### GOAL OF THE EXERCISE:
Reproduce everything from the line that contains "Total | Quota: 39.79 -> 42.65" down to the line that contains "7efedb1e | config.lr: 3.55 -> 8.53" in the listing below, word for word and nothing more. Leave the pictures out.

---- DATA

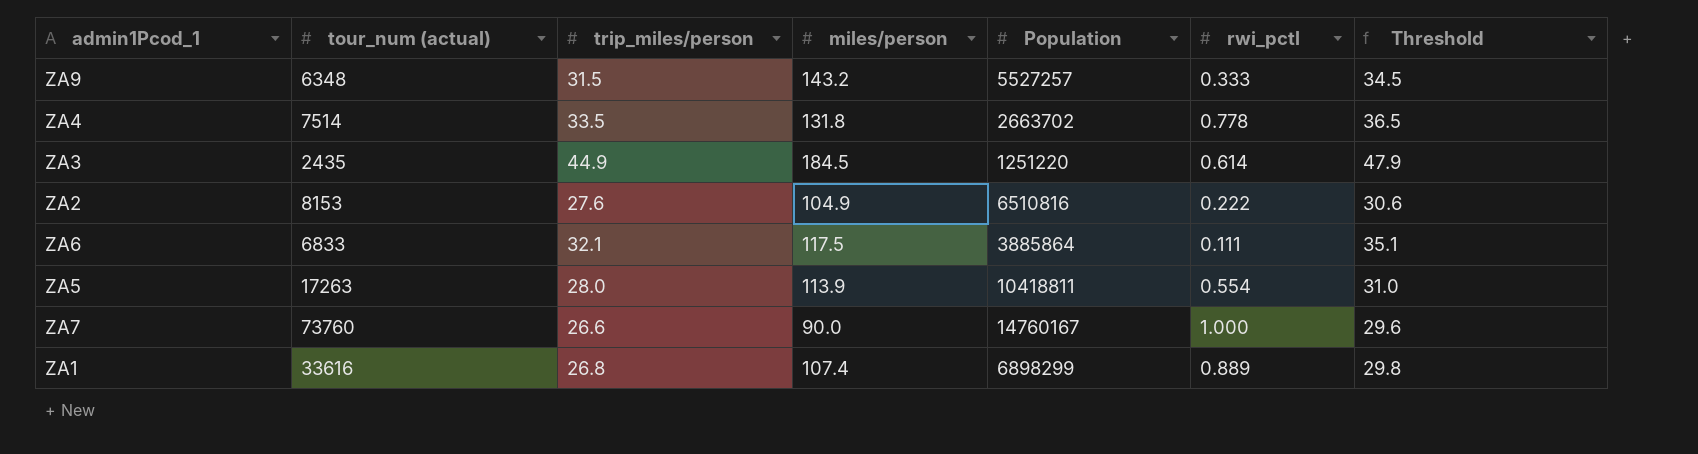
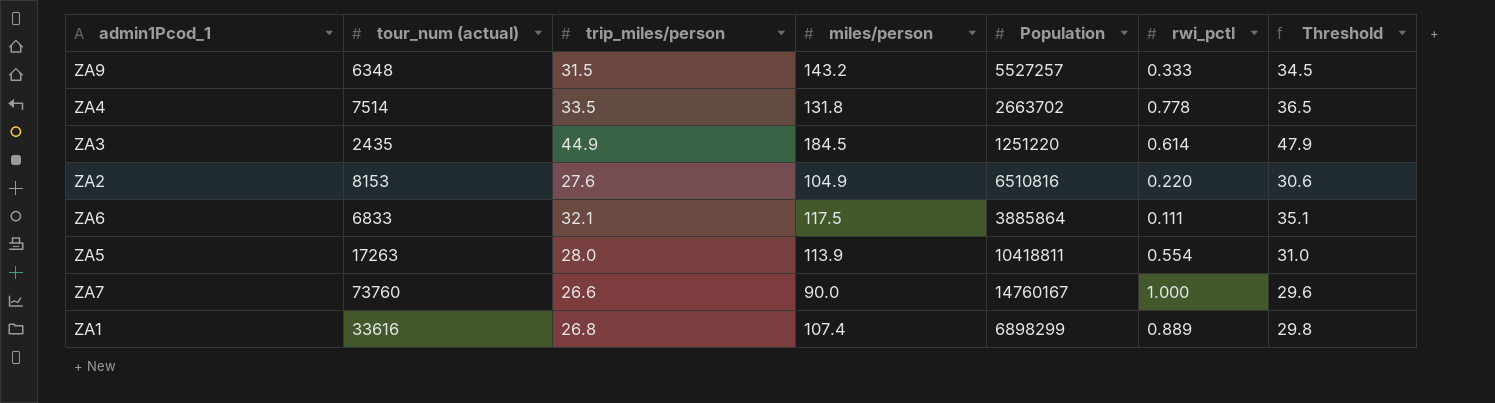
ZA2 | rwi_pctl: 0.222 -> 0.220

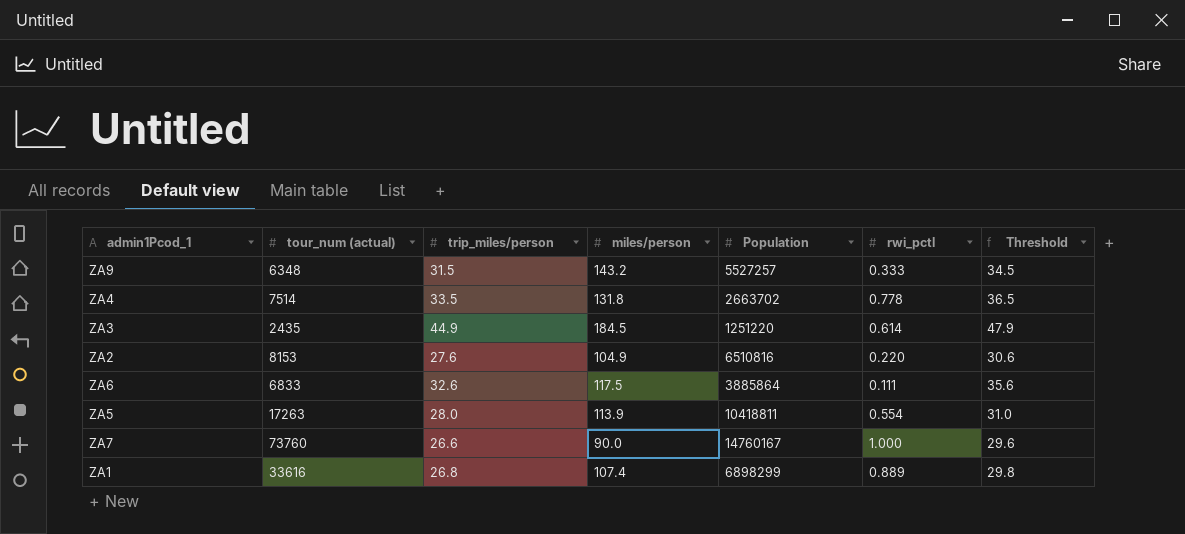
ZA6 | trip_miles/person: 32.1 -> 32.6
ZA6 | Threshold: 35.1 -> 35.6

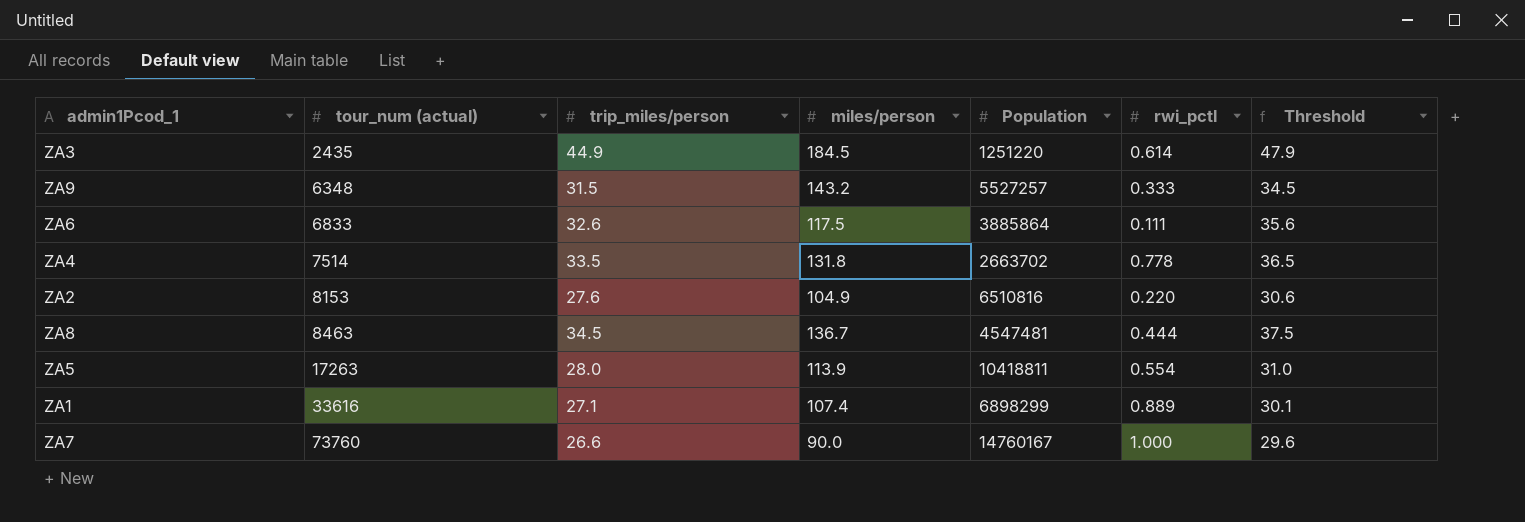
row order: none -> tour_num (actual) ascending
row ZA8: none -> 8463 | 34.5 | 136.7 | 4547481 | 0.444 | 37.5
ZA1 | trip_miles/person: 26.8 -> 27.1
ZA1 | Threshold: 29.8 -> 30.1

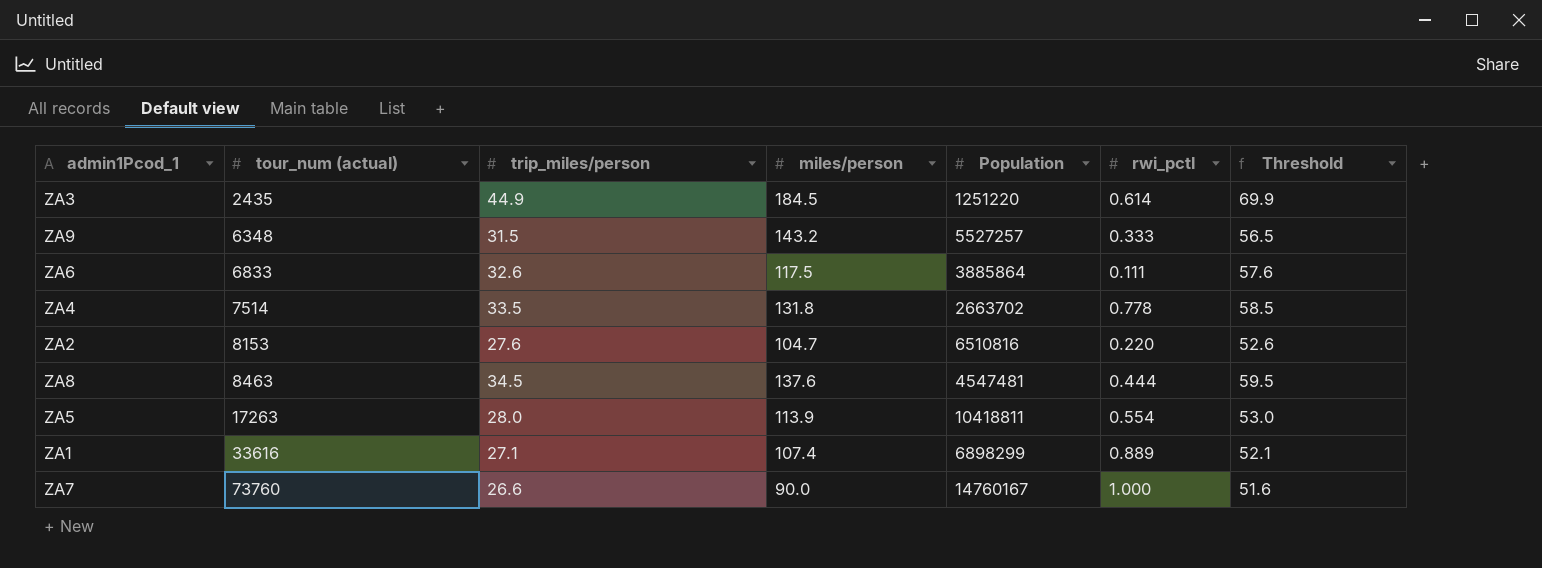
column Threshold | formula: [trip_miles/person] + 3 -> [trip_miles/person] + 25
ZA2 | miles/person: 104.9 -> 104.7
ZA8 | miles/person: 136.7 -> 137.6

--------
---- DATA

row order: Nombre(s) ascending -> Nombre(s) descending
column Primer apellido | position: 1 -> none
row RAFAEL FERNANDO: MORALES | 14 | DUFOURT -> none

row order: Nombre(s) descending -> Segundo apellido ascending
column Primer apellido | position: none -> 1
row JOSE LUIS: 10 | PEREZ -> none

--------
---- DATA

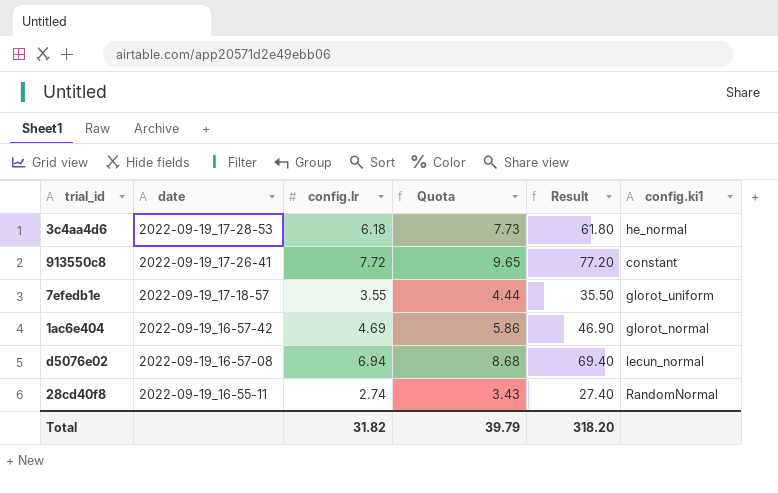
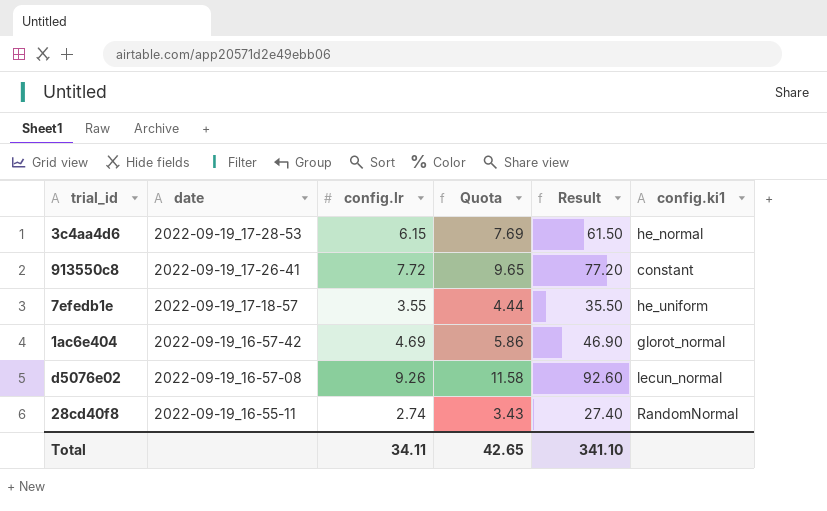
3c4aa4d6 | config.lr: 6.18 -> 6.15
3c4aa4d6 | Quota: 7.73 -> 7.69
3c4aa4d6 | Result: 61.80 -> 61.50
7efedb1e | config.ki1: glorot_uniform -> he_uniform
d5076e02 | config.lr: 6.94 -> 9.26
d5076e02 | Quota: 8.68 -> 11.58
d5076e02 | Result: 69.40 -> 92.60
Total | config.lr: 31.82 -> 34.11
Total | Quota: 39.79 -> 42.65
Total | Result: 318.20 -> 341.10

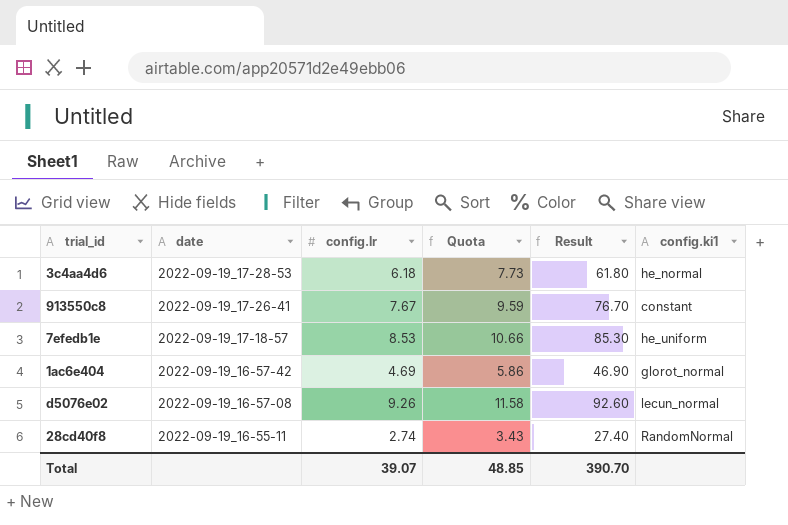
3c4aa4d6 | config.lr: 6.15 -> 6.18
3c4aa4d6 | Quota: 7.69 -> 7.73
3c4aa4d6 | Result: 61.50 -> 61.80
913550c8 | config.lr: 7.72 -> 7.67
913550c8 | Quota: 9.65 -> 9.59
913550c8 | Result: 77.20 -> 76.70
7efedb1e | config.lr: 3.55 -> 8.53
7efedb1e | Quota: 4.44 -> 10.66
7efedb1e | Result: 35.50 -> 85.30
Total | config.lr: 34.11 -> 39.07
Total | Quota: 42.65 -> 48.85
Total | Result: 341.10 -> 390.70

--------

### SOLUTION FOR THIS TASK:
Total | Quota: 39.79 -> 42.65
Total | Result: 318.20 -> 341.10

3c4aa4d6 | config.lr: 6.15 -> 6.18
3c4aa4d6 | Quota: 7.69 -> 7.73
3c4aa4d6 | Result: 61.50 -> 61.80
913550c8 | config.lr: 7.72 -> 7.67
913550c8 | Quota: 9.65 -> 9.59
913550c8 | Result: 77.20 -> 76.70
7efedb1e | config.lr: 3.55 -> 8.53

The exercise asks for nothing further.